### Description of the task
Exact reproduction required: the lines below from the line with "- 2023-08-31 | 14.422" to the line with "- 2025-02-13 | 14.889", both ends included, and no others.

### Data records
Content starts
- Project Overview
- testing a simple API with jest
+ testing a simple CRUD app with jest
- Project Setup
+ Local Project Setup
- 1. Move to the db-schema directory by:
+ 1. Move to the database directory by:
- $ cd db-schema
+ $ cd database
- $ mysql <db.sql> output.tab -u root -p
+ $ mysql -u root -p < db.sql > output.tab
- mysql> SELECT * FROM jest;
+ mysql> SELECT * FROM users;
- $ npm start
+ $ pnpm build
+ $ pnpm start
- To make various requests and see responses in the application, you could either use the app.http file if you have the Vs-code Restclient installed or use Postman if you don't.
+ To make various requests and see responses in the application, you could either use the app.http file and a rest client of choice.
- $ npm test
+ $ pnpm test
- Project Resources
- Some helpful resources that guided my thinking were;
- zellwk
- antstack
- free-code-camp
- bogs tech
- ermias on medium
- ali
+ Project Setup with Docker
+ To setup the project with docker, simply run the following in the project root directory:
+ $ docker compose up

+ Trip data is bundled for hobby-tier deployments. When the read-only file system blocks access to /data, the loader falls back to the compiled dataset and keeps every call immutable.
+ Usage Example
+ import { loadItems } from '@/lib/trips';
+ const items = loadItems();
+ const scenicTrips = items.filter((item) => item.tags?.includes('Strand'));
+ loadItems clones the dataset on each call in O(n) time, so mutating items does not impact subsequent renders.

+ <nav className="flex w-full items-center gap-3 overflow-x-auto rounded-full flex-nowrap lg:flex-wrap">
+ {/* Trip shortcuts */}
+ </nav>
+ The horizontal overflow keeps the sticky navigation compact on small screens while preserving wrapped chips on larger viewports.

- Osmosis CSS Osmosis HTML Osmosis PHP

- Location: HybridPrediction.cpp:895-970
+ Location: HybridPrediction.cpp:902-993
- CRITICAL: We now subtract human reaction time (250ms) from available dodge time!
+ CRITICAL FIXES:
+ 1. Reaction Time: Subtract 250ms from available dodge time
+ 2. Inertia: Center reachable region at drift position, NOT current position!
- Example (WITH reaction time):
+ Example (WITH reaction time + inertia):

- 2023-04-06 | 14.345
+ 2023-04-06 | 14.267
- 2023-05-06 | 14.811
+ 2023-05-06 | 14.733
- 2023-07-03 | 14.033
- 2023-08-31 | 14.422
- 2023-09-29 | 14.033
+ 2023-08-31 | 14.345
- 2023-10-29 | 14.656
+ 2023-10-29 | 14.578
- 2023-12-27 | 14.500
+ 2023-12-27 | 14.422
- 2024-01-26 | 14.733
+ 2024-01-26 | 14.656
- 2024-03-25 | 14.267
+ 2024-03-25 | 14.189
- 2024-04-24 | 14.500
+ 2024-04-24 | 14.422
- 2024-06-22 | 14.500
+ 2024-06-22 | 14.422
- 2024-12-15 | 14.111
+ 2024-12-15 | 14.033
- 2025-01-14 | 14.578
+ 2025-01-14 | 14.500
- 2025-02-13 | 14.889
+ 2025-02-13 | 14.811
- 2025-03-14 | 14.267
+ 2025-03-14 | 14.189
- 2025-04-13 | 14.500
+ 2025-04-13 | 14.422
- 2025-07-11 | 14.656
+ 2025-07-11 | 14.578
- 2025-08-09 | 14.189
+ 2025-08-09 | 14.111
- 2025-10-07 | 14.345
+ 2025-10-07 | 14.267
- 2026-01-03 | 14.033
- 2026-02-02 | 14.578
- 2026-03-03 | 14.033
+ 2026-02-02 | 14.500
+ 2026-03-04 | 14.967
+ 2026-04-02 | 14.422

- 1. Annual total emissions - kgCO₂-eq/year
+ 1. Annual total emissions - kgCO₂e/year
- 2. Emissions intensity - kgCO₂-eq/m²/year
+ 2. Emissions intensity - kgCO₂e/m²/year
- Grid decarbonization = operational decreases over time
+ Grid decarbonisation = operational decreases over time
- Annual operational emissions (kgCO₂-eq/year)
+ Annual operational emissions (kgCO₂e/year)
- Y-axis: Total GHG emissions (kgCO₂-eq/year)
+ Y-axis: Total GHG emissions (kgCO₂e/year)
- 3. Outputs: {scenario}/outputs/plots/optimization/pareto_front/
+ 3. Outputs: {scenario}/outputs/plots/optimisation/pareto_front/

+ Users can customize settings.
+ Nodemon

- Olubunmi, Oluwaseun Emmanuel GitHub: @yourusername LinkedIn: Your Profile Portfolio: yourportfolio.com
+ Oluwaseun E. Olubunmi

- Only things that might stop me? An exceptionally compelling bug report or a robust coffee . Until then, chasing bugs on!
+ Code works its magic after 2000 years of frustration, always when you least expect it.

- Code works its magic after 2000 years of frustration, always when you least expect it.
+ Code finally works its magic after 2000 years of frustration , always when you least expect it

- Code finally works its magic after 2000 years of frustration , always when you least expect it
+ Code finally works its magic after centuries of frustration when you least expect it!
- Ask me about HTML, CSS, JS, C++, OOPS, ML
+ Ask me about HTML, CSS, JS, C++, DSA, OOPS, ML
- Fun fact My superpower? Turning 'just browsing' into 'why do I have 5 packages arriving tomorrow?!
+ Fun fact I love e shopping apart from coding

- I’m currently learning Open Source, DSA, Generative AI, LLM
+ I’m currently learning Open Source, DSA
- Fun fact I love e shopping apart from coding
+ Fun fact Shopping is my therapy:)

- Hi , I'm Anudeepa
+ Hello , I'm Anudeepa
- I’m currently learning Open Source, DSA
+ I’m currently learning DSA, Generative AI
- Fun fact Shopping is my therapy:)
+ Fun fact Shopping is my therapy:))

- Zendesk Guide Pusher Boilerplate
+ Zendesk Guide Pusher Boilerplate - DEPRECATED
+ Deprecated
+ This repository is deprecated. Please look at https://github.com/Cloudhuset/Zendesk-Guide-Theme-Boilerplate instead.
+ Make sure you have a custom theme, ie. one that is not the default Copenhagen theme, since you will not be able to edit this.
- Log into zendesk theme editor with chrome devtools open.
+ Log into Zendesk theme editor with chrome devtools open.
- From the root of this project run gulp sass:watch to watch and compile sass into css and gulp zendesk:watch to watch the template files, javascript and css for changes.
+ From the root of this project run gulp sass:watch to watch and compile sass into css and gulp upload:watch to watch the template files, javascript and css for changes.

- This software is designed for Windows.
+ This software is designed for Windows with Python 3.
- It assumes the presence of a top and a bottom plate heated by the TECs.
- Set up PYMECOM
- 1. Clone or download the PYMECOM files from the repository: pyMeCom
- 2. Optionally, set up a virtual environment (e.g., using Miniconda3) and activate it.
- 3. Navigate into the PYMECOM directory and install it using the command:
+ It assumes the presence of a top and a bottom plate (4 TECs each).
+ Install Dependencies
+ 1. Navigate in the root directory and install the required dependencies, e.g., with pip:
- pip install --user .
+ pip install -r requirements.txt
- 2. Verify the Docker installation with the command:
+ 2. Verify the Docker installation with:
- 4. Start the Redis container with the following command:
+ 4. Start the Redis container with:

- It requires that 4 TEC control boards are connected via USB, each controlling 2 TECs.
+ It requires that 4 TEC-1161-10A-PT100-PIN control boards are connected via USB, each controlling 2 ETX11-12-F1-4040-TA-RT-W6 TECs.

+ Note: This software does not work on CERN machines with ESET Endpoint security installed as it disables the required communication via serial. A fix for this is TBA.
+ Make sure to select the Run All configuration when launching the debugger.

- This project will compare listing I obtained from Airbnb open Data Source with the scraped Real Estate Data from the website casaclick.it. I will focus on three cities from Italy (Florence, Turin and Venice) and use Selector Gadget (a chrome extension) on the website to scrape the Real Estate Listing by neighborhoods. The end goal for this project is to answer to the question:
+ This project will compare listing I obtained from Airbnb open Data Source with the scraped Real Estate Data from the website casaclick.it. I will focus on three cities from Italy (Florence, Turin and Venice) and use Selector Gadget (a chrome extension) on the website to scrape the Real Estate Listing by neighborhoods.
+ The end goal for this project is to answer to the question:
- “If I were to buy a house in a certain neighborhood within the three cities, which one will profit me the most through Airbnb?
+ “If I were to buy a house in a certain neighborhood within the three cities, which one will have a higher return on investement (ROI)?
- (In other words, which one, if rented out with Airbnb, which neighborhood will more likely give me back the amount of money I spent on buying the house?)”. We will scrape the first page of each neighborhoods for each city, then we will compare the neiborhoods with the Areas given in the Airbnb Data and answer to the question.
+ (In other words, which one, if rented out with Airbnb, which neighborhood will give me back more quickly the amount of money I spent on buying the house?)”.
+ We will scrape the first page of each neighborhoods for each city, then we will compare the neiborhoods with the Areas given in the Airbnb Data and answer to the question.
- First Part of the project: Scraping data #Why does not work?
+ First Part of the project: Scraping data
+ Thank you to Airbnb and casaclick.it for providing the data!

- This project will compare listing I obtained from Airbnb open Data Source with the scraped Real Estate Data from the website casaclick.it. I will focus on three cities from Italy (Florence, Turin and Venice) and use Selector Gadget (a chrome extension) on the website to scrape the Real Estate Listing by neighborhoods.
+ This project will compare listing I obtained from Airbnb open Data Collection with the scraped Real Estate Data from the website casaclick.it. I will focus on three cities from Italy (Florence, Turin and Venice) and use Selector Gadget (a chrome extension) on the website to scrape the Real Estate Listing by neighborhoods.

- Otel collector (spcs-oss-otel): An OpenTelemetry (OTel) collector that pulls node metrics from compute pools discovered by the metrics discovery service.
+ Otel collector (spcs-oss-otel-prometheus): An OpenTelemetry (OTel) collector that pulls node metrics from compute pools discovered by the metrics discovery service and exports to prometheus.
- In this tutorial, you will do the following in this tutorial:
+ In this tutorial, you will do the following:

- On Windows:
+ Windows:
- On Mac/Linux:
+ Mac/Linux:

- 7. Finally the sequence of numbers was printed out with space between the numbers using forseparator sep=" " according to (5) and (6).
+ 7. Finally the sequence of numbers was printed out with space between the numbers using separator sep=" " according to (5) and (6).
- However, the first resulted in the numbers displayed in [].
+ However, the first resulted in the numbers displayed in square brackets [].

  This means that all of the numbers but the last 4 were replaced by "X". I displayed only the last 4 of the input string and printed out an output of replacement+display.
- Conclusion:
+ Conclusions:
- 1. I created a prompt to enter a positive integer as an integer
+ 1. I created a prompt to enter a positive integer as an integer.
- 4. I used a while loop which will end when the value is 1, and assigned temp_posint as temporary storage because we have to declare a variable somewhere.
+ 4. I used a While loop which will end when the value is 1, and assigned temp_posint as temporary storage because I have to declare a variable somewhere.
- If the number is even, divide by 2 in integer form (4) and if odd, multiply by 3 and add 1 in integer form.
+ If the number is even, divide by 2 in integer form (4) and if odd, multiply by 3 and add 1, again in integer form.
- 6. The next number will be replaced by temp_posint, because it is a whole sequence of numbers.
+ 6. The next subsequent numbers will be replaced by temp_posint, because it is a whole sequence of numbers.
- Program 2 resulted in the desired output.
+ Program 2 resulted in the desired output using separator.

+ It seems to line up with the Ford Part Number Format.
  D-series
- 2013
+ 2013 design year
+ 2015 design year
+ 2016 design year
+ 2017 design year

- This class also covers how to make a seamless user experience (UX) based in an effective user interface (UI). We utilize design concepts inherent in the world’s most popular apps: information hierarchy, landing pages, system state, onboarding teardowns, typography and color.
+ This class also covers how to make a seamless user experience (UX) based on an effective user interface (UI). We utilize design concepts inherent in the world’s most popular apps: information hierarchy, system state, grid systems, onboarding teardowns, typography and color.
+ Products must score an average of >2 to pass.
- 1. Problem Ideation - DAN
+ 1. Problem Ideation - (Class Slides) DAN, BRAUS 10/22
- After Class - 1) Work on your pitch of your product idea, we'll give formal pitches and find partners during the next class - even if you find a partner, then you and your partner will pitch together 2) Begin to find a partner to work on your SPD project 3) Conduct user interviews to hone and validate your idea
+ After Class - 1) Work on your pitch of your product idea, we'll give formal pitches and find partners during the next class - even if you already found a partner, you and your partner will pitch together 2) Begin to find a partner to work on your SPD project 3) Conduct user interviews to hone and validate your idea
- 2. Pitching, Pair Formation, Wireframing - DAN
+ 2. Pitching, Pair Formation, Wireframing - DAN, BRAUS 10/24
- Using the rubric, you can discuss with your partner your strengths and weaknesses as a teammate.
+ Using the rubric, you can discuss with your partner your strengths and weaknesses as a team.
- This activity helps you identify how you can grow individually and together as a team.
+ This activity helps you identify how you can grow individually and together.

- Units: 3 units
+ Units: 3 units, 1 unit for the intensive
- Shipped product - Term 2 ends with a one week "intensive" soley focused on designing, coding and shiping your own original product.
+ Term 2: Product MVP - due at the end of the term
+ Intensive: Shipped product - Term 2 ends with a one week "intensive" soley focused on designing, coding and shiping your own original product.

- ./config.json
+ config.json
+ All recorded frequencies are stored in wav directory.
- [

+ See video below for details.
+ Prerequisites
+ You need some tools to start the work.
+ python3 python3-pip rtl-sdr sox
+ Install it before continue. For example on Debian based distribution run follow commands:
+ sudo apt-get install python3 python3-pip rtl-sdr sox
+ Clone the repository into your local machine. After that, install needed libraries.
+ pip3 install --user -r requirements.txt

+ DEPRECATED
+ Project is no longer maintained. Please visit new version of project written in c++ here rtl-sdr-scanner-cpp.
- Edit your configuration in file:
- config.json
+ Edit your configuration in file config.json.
Content ends
### Task result
- 2023-08-31 | 14.422
- 2023-09-29 | 14.033
+ 2023-08-31 | 14.345
- 2023-10-29 | 14.656
+ 2023-10-29 | 14.578
- 2023-12-27 | 14.500
+ 2023-12-27 | 14.422
- 2024-01-26 | 14.733
+ 2024-01-26 | 14.656
- 2024-03-25 | 14.267
+ 2024-03-25 | 14.189
- 2024-04-24 | 14.500
+ 2024-04-24 | 14.422
- 2024-06-22 | 14.500
+ 2024-06-22 | 14.422
- 2024-12-15 | 14.111
+ 2024-12-15 | 14.033
- 2025-01-14 | 14.578
+ 2025-01-14 | 14.500
- 2025-02-13 | 14.889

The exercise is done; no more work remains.